Response: We agree with the reviewer. The proposal has been taken into account for all figure signatures and modified accordingly. The legend in Figure 3 has therefore been changed.

 

  1. Comment: Lines 195-196 and 202-203: Please provide the Siglec-1 level of cMOs and nomos before and after treatment.

 

Response: The Siglec levels of the other monocyte subsets were added to the text: “Similarly, the Siglec-1 expression decreased from 299 MFI; 22% to 89 MFI; 0.3% measured on cMOs and from 762 MFI; 29% to 77 MFI; 0.2% on ncMOs..”

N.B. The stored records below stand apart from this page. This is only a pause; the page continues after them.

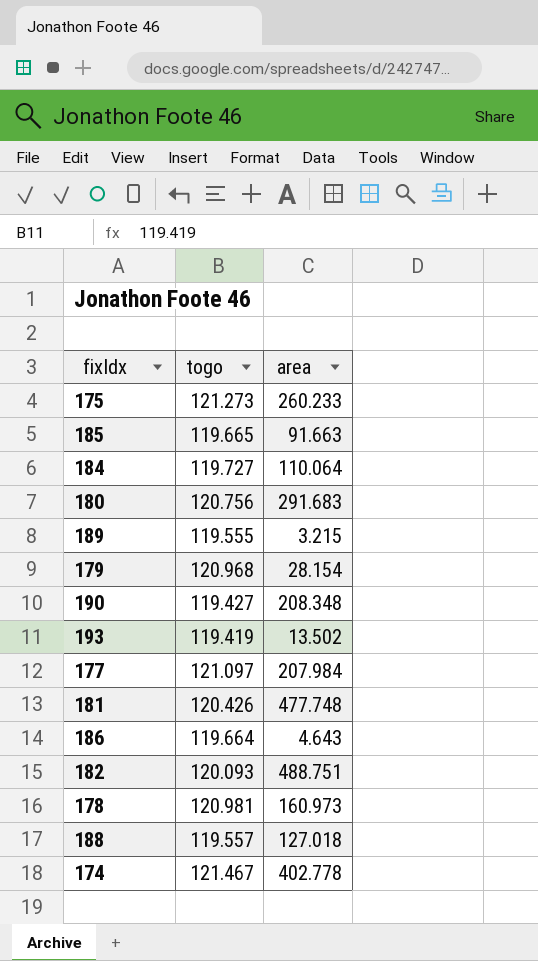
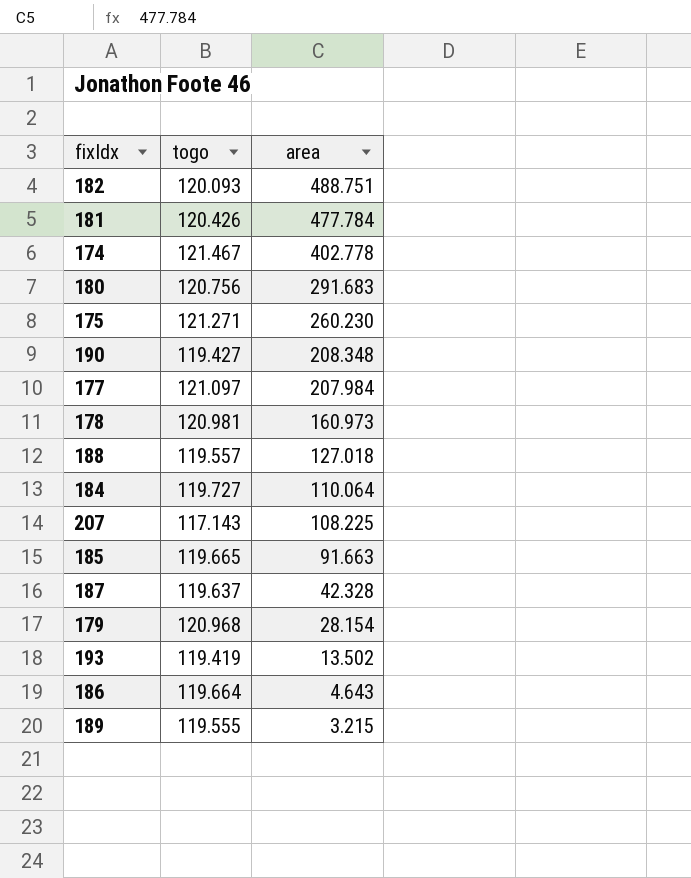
row order: none -> area descending
181 | area: 477.748 -> 477.784
175 | togo: 121.273 -> 121.271
175 | area: 260.233 -> 260.230
row 207: none -> 117.143 | 108.225
row 187: none -> 119.637 | 42.328

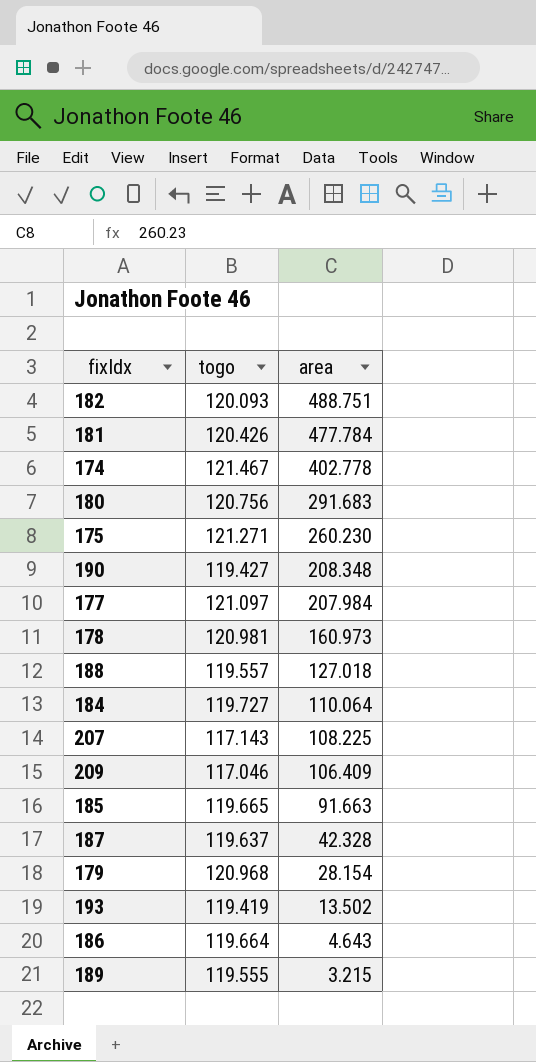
row 209: none -> 117.046 | 106.409

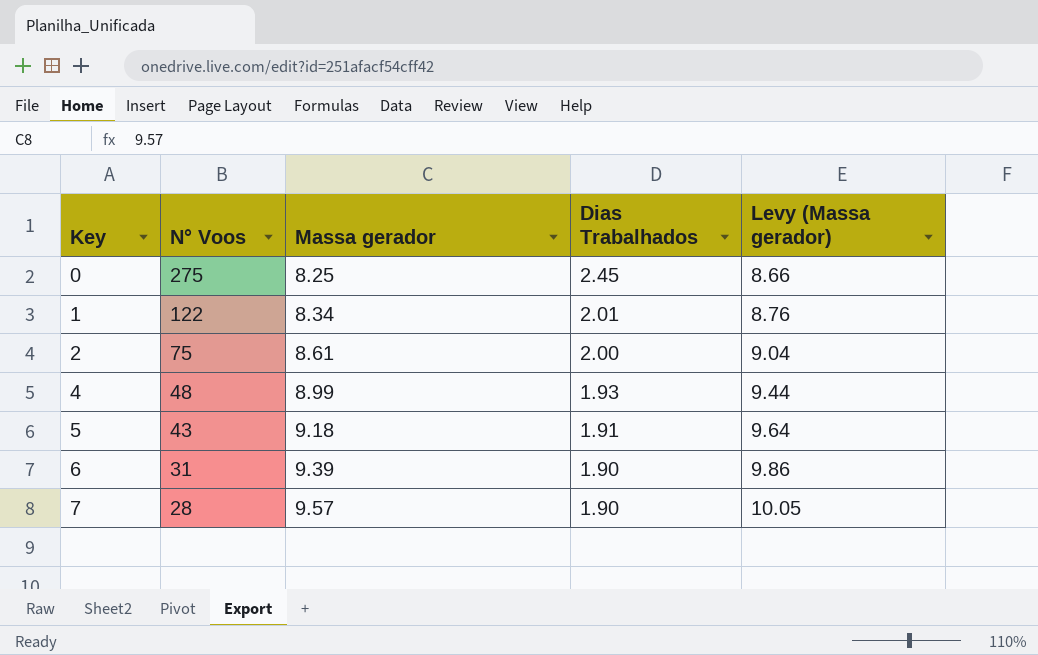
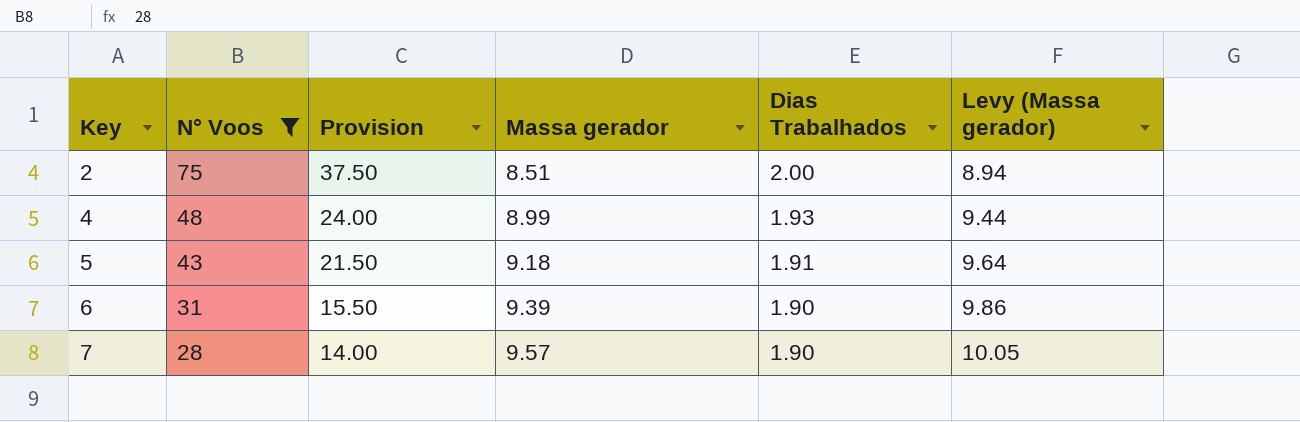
filter: none -> N° Voos <= 75
column Provision | formula: none -> [N° Voos] * 0.5
2 | Massa gerador: 8.61 -> 8.51
2 | Levy (Massa gerador): 9.04 -> 8.94

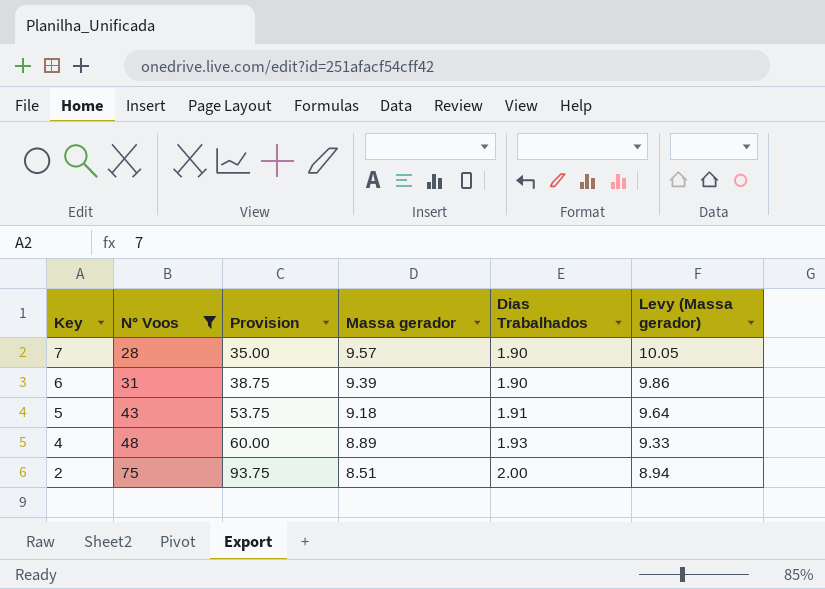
row order: Key ascending -> Key descending
column Provision | formula: [N° Voos] * 0.5 -> [N° Voos] * 1.25
4 | Massa gerador: 8.99 -> 8.89
4 | Levy (Massa gerador): 9.44 -> 9.33

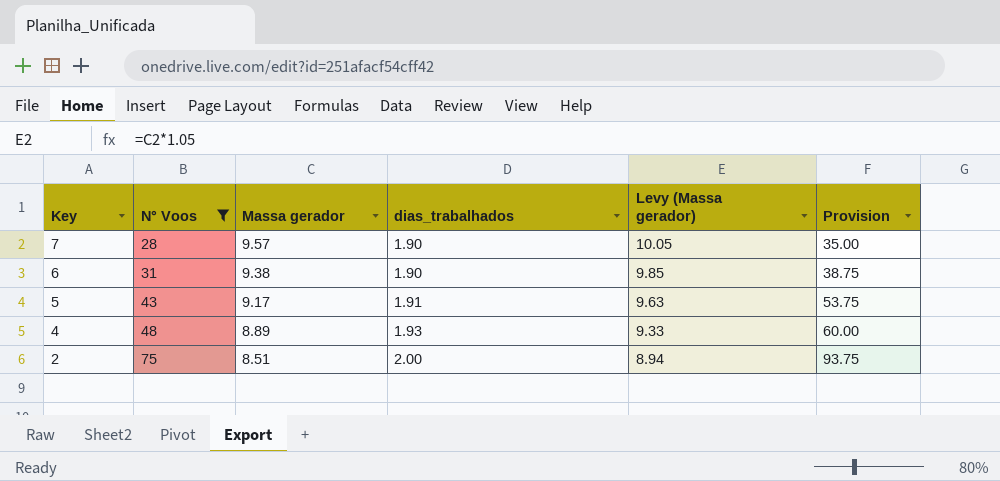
column name: Dias Trabalhados -> dias_trabalhados
column Provision | position: 3 -> 6
6 | Massa gerador: 9.39 -> 9.38
6 | Levy (Massa gerador): 9.86 -> 9.85
5 | Massa gerador: 9.18 -> 9.17
5 | Levy (Massa gerador): 9.64 -> 9.63

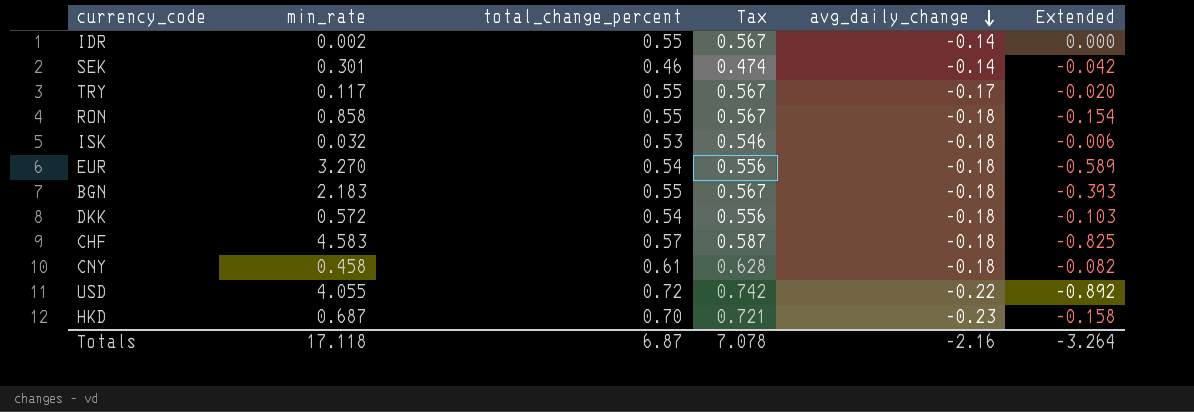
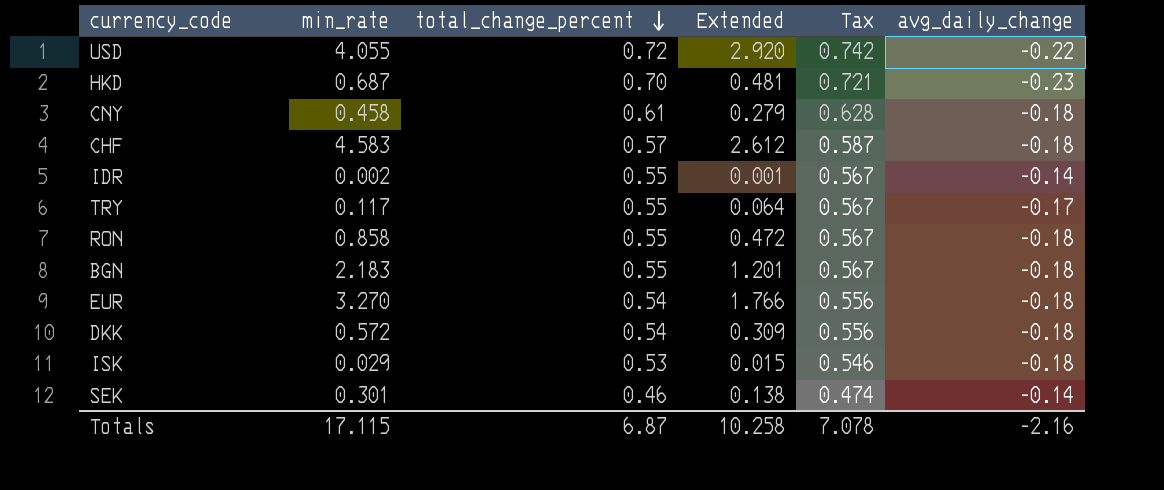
row order: avg_daily_change descending -> total_change_percent descending
column Extended | formula: [min_rate] * [avg_daily_change] -> [min_rate] * [total_change_percent]
column Extended | position: 6 -> 4
ISK | min_rate: 0.032 -> 0.029
Totals | min_rate: 17.118 -> 17.115
Totals | Extended: -3.264 -> 10.258

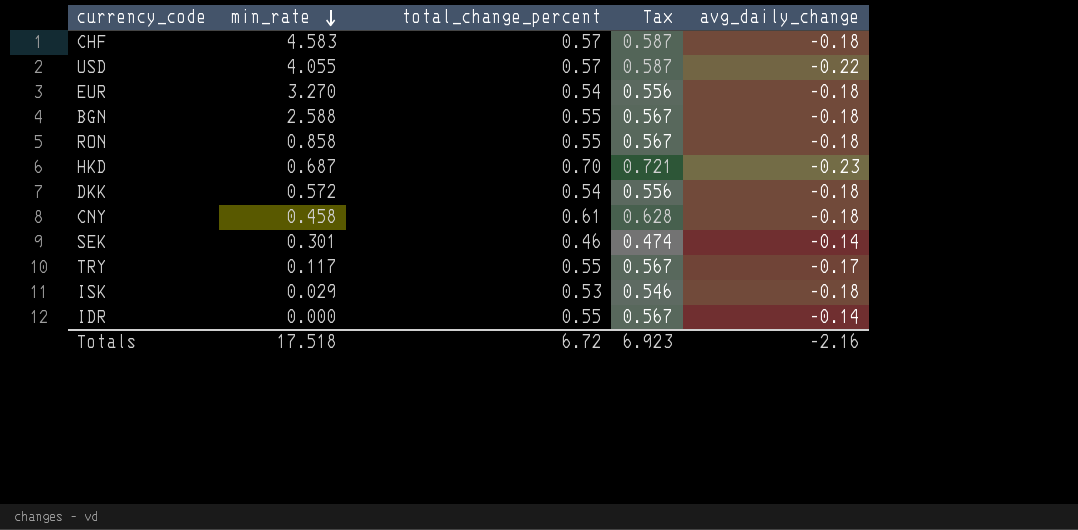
row order: total_change_percent descending -> min_rate descending
column Extended | formula: [min_rate] * [total_change_percent] -> none
USD | total_change_percent: 0.72 -> 0.57
USD | Tax: 0.742 -> 0.587
BGN | min_rate: 2.183 -> 2.588
IDR | min_rate: 0.002 -> 0.000
Totals | min_rate: 17.115 -> 17.518
Totals | total_change_percent: 6.87 -> 6.72
Totals | Tax: 7.078 -> 6.923

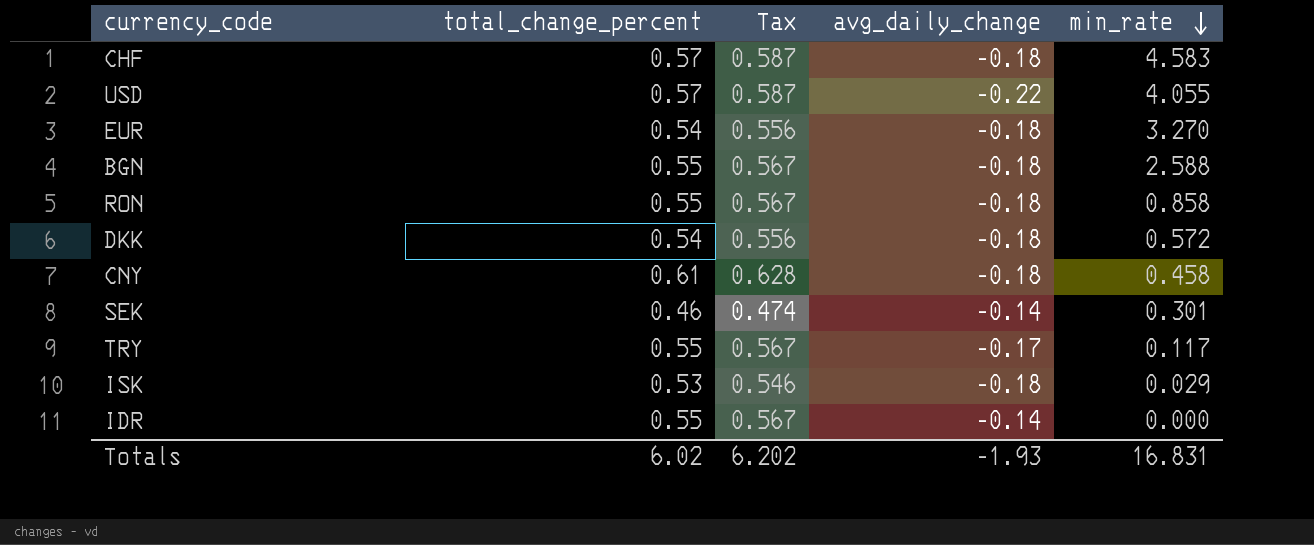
column min_rate | position: 2 -> 5
row HKD: 0.687 | 0.70 | 0.721 | -0.23 -> none
Totals | total_change_percent: 6.72 -> 6.02
Totals | Tax: 6.923 -> 6.202
Totals | avg_daily_change: -2.16 -> -1.93
Totals | min_rate: 17.518 -> 16.831

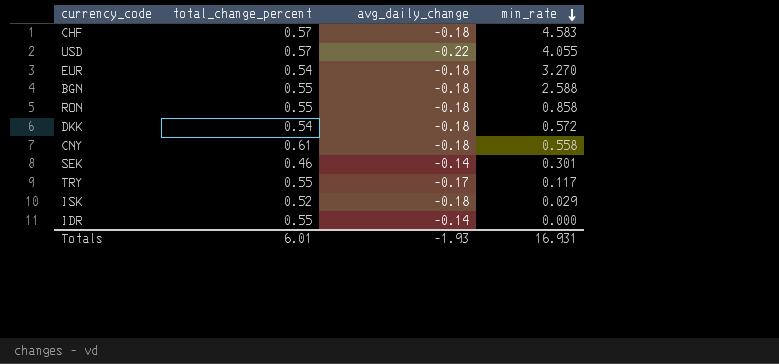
column Tax | formula: [total_change_percent] * 1.03 -> none
CNY | min_rate: 0.458 -> 0.558
ISK | total_change_percent: 0.53 -> 0.52
Totals | total_change_percent: 6.02 -> 6.01
Totals | min_rate: 16.831 -> 16.931

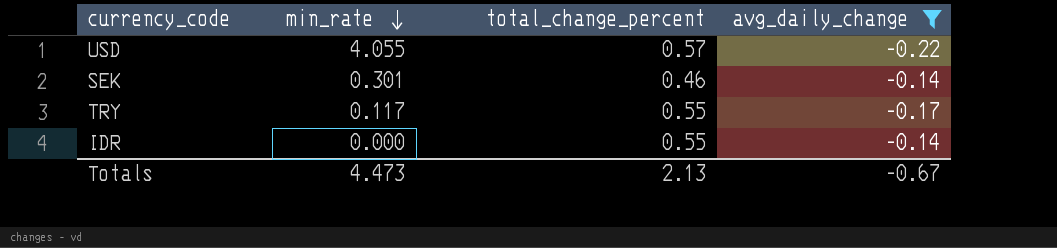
filter: none -> avg_daily_change != -0.18
column min_rate | position: 4 -> 2
Totals | min_rate: 16.931 -> 4.473
Totals | total_change_percent: 6.01 -> 2.13
Totals | avg_daily_change: -1.93 -> -0.67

  1. Comment: Figure 4C: The images before and after treatment were obtained from different hands and by different light intensities. Please include better comparable images and crop the facial area as they are not relevant. I suggest the attached layout.

 

Response: The reviewer has right again. We modified the pictures as requested.

 

  1. Comment: Discussion. The authors are kindly advised to reveal the limitations of their study, including low number of healthy controls, missing data, significant iMO siglec-1 expression in few active patients, and size of harvested monocytes.

 

Response: We agree with the reviewer and as requested, we have highlighted the limitations of the study by inserting a separate paragraph in the discussion section.

 

  1. Comment: Materials and Methods Lines 319-331: Please explain all abbreviations in Table 1 and/or remove all irrelevant items. The interquartile range (IQR) should be mentioned in this section.

 

Response: The abbreviations were explained in the Abbreviations section and the statistical analysis paragraph was modified including the normality distribution and the interquartile range.

 

  1. Comment: Line 350: Please add a paragraph to explain the detection of Siglec-1 (CD169) expression in different subpopulations. It is important to explain if the expression was normalized to the number and size of the isolated cells.

 

Response: The reviewer has right. The flow cytometry section has been expanded and partially reworded as proposed. Modified section was inserted.

Round 2

Reviewer 2 Report

Comments and Suggestions for Authors

I acknowledge the adequate revision of the manuscript and agree with the changes made to a manuscript.